### REQUIRED WORK
Look below for the line holding "Pau FC | minutes_full_tip: 18.59 -> 18.56" and the line holding "Mean | Level: 340.23 -> 334.39". Transcribe exactly those lines and all lines between them, nothing more.

━━━━━━━━━━━━━━━━

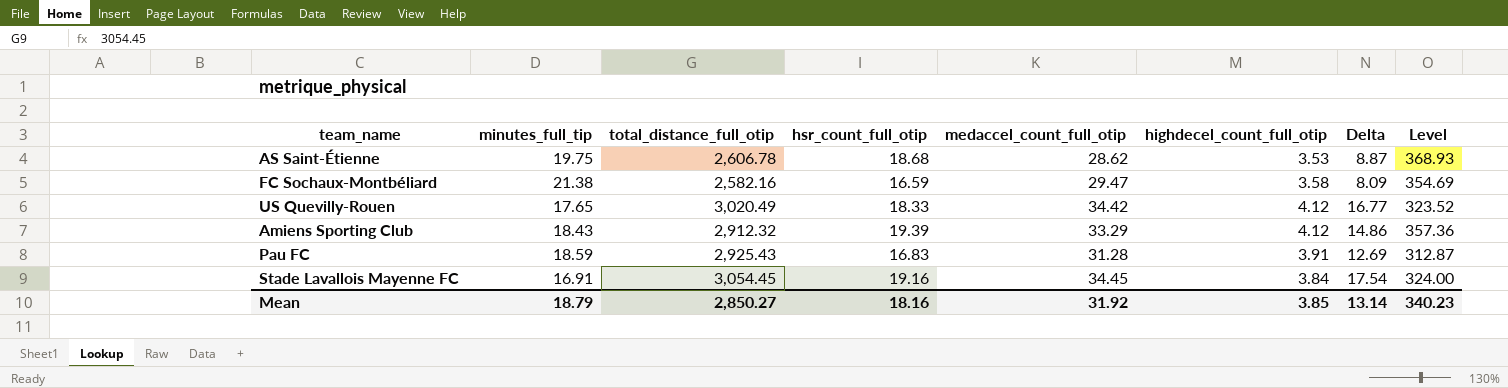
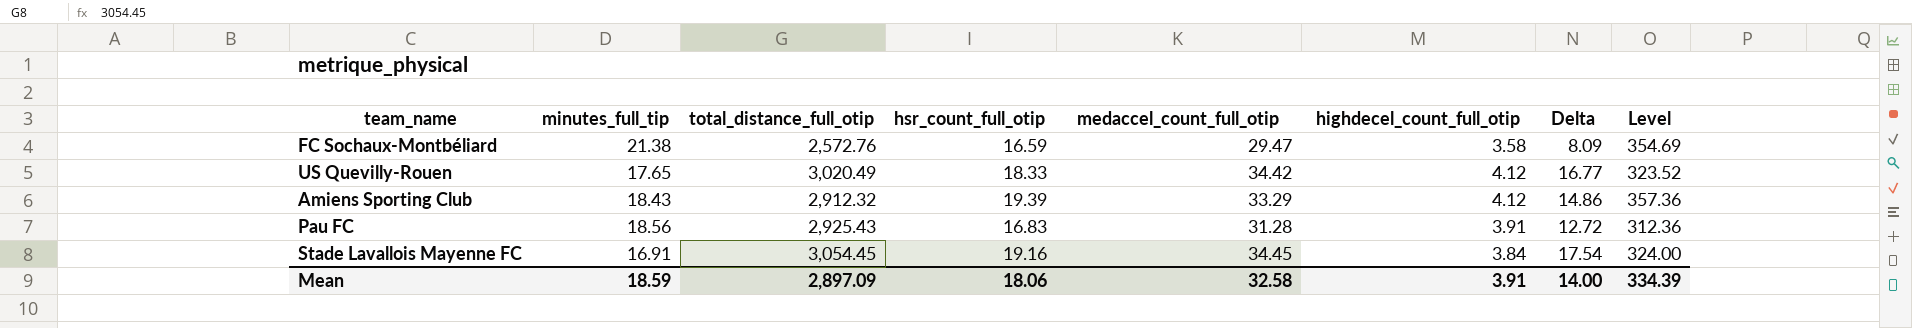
row AS Saint-Étienne: 19.75 | 2,606.78 | 18.68 | 28.62 | 3.53 | 8.87 | 368.93 -> none
FC Sochaux-Montbéliard | total_distance_full_otip: 2,582.16 -> 2,572.76
Pau FC | minutes_full_tip: 18.59 -> 18.56
Pau FC | Delta: 12.69 -> 12.72
Pau FC | Level: 312.87 -> 312.36
Mean | minutes_full_tip: 18.79 -> 18.59
Mean | total_distance_full_otip: 2,850.27 -> 2,897.09
Mean | hsr_count_full_otip: 18.16 -> 18.06
Mean | medaccel_count_full_otip: 31.92 -> 32.58
Mean | highdecel_count_full_otip: 3.85 -> 3.91
Mean | Delta: 13.14 -> 14.00
Mean | Level: 340.23 -> 334.39

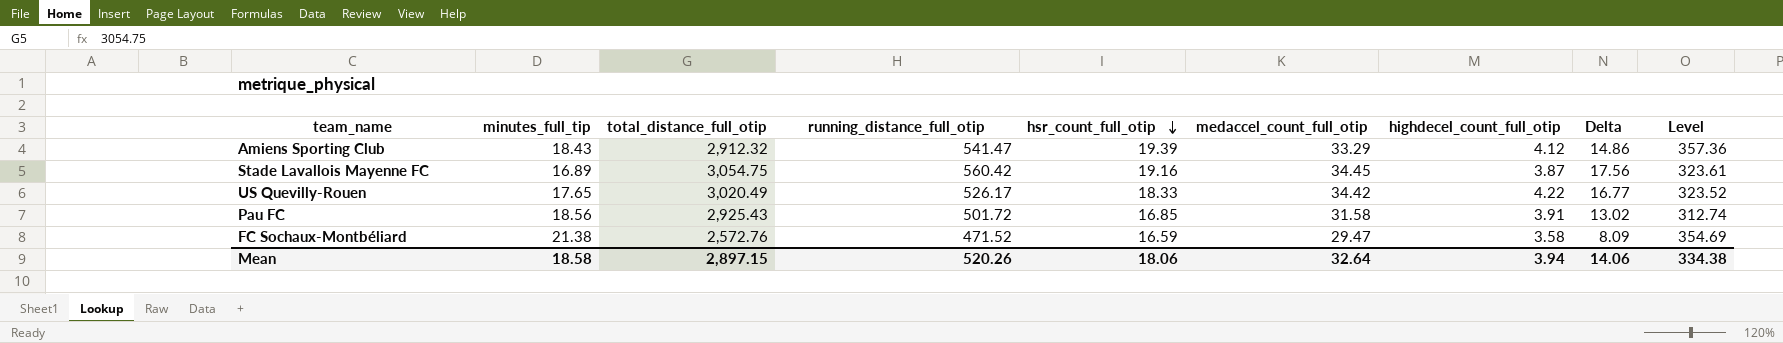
row order: none -> hsr_count_full_otip descending
column running_distance_full_otip | position: none -> 4
Stade Lavallois Mayenne FC | minutes_full_tip: 16.91 -> 16.89
Stade Lavallois Mayenne FC | total_distance_full_otip: 3,054.45 -> 3,054.75
Stade Lavallois Mayenne FC | highdecel_count_full_otip: 3.84 -> 3.87
Stade Lavallois Mayenne FC | Delta: 17.54 -> 17.56
Stade Lavallois Mayenne FC | Level: 324.00 -> 323.61
US Quevilly-Rouen | highdecel_count_full_otip: 4.12 -> 4.22
Pau FC | hsr_count_full_otip: 16.83 -> 16.85
Pau FC | medaccel_count_full_otip: 31.28 -> 31.58
Pau FC | Delta: 12.72 -> 13.02
Pau FC | Level: 312.36 -> 312.74
Mean | minutes_full_tip: 18.59 -> 18.58
Mean | total_distance_full_otip: 2,897.09 -> 2,897.15
Mean | medaccel_count_full_otip: 32.58 -> 32.64
Mean | highdecel_count_full_otip: 3.91 -> 3.94
Mean | Delta: 14.00 -> 14.06
Mean | Level: 334.39 -> 334.38

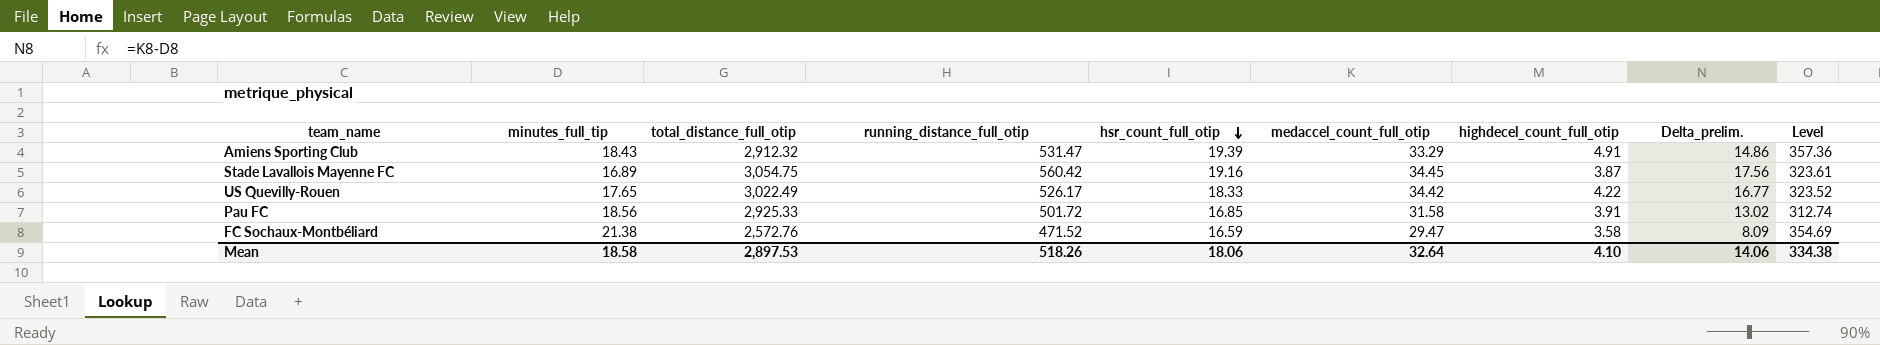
column name: Delta -> Delta_prelim.
Amiens Sporting Club | running_distance_full_otip: 541.47 -> 531.47
Amiens Sporting Club | highdecel_count_full_otip: 4.12 -> 4.91
US Quevilly-Rouen | total_distance_full_otip: 3,020.49 -> 3,022.49
Pau FC | total_distance_full_otip: 2,925.43 -> 2,925.33
Mean | total_distance_full_otip: 2,897.15 -> 2,897.53
Mean | running_distance_full_otip: 520.26 -> 518.26
Mean | highdecel_count_full_otip: 3.94 -> 4.10

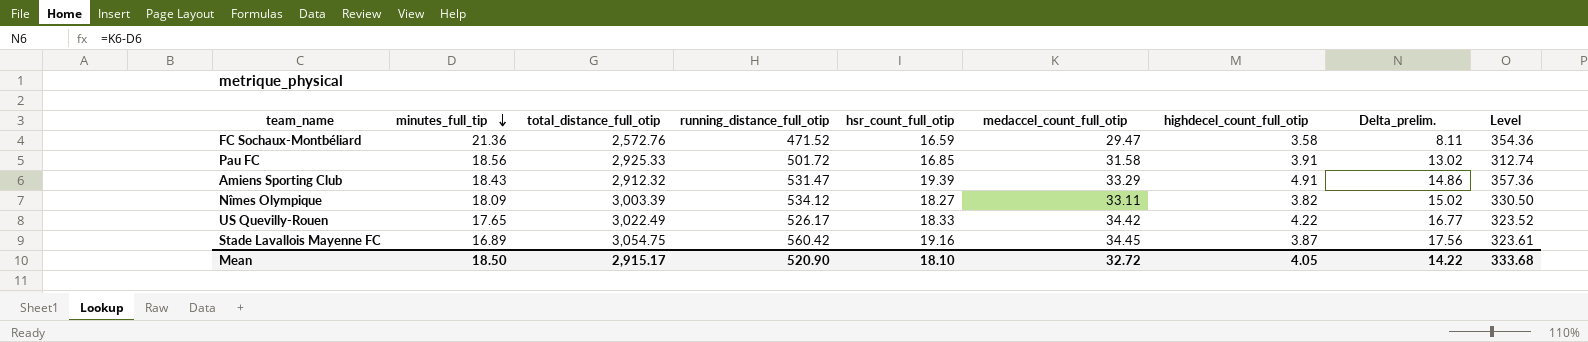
row order: hsr_count_full_otip descending -> minutes_full_tip descending
FC Sochaux-Montbéliard | minutes_full_tip: 21.38 -> 21.36
FC Sochaux-Montbéliard | Delta_prelim.: 8.09 -> 8.11
FC Sochaux-Montbéliard | Level: 354.69 -> 354.36
row Nîmes Olympique: none -> 18.09 | 3,003.39 | 534.12 | 18.27 | 33.11 | 3.82 | 15.02 | 330.50
Mean | minutes_full_tip: 18.58 -> 18.50
Mean | total_distance_full_otip: 2,897.53 -> 2,915.17
Mean | running_distance_full_otip: 518.26 -> 520.90
Mean | hsr_count_full_otip: 18.06 -> 18.10
Mean | medaccel_count_full_otip: 32.64 -> 32.72
Mean | highdecel_count_full_otip: 4.10 -> 4.05
Mean | Delta_prelim.: 14.06 -> 14.22
Mean | Level: 334.38 -> 333.68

━━━━━━━━━━━━━━━━

### SOLUTION TO THE PROBLEM
Pau FC | minutes_full_tip: 18.59 -> 18.56
Pau FC | Delta: 12.69 -> 12.72
Pau FC | Level: 312.87 -> 312.36
Mean | minutes_full_tip: 18.79 -> 18.59
Mean | total_distance_full_otip: 2,850.27 -> 2,897.09
Mean | hsr_count_full_otip: 18.16 -> 18.06
Mean | medaccel_count_full_otip: 31.92 -> 32.58
Mean | highdecel_count_full_otip: 3.85 -> 3.91
Mean | Delta: 13.14 -> 14.00
Mean | Level: 340.23 -> 334.39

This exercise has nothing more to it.